2014-09-15 Thread Andrew Ash
Hi Brad and Nick,

Thanks for the comments!  I opened a ticket to get a more thorough
explanation of data locality into the docs here:
https://issues.apache.org/jira/browse/SPARK-3526

If you could put any other unanswered questions you have about data
locality on that ticket I'll try to incorporate answers to them in the
final addition I send in.

Andrew

On Sun, Sep 14, 2014 at 6:47 PM, Brad Miller bmill...@eecs.berkeley.edu
wrote:

 Hi Andrew,

 I agree with Nicholas.  That was a nice, concise summary of the
 meaning of the locality customization options, indicators and default
 Spark behaviors.  I haven't combed through the documentation
 end-to-end in a while, but I'm also not sure that information is
 presently represented somewhere and it would be great to persist it
 somewhere besides the mailing list.

 best,
 -Brad

 On Fri, Sep 12, 2014 at 12:12 PM, Nicholas Chammas
 nicholas.cham...@gmail.com wrote:
  Andrew,
 
  This email was pretty helpful. I feel like this stuff should be
 summarized
  in the docs somewhere, or perhaps in a blog post.
 
  Do you know if it is?
 
  Nick
 
 
  On Thu, Jun 5, 2014 at 6:36 PM, Andrew Ash and...@andrewash.com wrote:
 
  The locality is how close the data is to the code that's processing it.
  PROCESS_LOCAL means data is in the same JVM as the code that's running,
 so
  it's really fast.  NODE_LOCAL might mean that the data is in HDFS on the
  same node, or in another executor on the same node, so is a little
 slower
  because the data has to travel across an IPC connection.  RACK_LOCAL is
 even
  slower -- data is on a different server so needs to be sent over the
  network.
 
  Spark switches to lower locality levels when there's no unprocessed data
  on a node that has idle CPUs.  In that situation you have two options:
 wait
  until the busy CPUs free up so you can start another task that uses
 data on
  that server, or start a new task on a farther away server that needs to
  bring data from that remote place.  What Spark typically does is wait a
 bit
  in the hopes that a busy CPU frees up.  Once that timeout expires, it
 starts
  moving the data from far away to the free CPU.
 
  The main tunable option is how far long the scheduler waits before
  starting to move data rather than code.  Those are the spark.locality.*
  settings here: http://spark.apache.org/docs/latest/configuration.html
 
  If you want to prevent this from happening entirely, you can set the
  values to ridiculously high numbers.  The documentation also mentions
 that
  0 has special meaning, so you can try that as well.
 
  Good luck!
  Andrew
 
 
  On Thu, Jun 5, 2014 at 3:13 PM, Sung Hwan Chung 
 coded...@cs.stanford.edu
  wrote:
 
  I noticed that sometimes tasks would switch from PROCESS_LOCAL (I'd
  assume that this means fully cached) to NODE_LOCAL or even RACK_LOCAL.
 
  When these happen things get extremely slow.
 
  Does this mean that the executor got terminated and restarted?
 
  Is there a way to prevent this from happening (barring the machine
  actually going down, I'd rather stick with the same process)?
 
 
 

 -
 To unsubscribe, e-mail: user-unsubscr...@spark.apache.org
 For additional commands, e-mail: user-h...@spark.apache.org




Re: When does Spark switch from PROCESS_LOCAL to NODE_LOCAL or RACK_LOCAL?

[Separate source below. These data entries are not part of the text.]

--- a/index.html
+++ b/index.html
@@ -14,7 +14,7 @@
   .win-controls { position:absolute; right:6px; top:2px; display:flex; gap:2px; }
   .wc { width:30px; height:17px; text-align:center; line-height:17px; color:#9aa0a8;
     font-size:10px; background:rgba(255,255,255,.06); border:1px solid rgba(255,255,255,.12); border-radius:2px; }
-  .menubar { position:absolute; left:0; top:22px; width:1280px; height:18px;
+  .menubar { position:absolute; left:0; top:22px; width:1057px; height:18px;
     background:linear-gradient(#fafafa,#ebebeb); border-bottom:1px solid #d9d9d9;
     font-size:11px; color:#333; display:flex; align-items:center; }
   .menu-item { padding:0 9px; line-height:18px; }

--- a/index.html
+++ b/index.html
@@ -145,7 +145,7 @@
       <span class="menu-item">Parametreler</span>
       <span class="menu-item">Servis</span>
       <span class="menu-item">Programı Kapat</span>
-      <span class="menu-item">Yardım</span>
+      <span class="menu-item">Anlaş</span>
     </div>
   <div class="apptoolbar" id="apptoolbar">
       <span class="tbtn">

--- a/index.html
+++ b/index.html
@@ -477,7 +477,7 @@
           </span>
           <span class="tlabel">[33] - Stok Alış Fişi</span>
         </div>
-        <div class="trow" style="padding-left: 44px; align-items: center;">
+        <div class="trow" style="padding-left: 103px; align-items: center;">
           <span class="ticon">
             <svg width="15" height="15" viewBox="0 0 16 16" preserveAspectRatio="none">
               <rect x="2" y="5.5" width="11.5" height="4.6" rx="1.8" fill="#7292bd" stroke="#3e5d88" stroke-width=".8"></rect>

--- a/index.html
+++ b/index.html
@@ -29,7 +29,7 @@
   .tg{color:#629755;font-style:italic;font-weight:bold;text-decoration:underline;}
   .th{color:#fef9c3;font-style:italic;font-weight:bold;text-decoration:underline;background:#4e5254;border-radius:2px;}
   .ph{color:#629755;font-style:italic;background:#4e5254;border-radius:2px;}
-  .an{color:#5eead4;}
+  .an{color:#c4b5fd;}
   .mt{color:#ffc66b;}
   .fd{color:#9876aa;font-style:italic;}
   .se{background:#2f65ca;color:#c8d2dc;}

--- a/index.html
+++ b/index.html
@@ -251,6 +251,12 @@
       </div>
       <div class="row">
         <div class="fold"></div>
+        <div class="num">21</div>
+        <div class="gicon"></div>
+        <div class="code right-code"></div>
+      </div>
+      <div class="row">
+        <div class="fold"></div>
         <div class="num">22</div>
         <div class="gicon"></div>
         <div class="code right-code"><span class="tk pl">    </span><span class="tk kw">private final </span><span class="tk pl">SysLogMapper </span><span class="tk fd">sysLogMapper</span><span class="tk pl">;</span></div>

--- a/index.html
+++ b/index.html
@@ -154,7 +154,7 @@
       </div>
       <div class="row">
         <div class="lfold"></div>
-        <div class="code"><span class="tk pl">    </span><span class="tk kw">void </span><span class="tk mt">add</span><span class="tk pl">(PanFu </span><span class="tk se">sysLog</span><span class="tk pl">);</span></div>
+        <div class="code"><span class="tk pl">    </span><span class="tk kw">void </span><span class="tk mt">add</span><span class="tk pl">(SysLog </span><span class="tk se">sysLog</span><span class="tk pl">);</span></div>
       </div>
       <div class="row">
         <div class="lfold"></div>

2014-09-14 Thread Brad Miller
Hi Andrew,

I agree with Nicholas.  That was a nice, concise summary of the
meaning of the locality customization options, indicators and default
Spark behaviors.  I haven't combed through the documentation
end-to-end in a while, but I'm also not sure that information is
presently represented somewhere and it would be great to persist it
somewhere besides the mailing list.

best,
-Brad

On Fri, Sep 12, 2014 at 12:12 PM, Nicholas Chammas
nicholas.cham...@gmail.com wrote:
 Andrew,

 This email was pretty helpful. I feel like this stuff should be summarized
 in the docs somewhere, or perhaps in a blog post.

 Do you know if it is?

 Nick


 On Thu, Jun 5, 2014 at 6:36 PM, Andrew Ash and...@andrewash.com wrote:

 The locality is how close the data is to the code that's processing it.
 PROCESS_LOCAL means data is in the same JVM as the code that's running, so
 it's really fast.  NODE_LOCAL might mean that the data is in HDFS on the
 same node, or in another executor on the same node, so is a little slower
 because the data has to travel across an IPC connection.  RACK_LOCAL is even
 slower -- data is on a different server so needs to be sent over the
 network.

 Spark switches to lower locality levels when there's no unprocessed data
 on a node that has idle CPUs.  In that situation you have two options: wait
 until the busy CPUs free up so you can start another task that uses data on
 that server, or start a new task on a farther away server that needs to
 bring data from that remote place.  What Spark typically does is wait a bit
 in the hopes that a busy CPU frees up.  Once that timeout expires, it starts
 moving the data from far away to the free CPU.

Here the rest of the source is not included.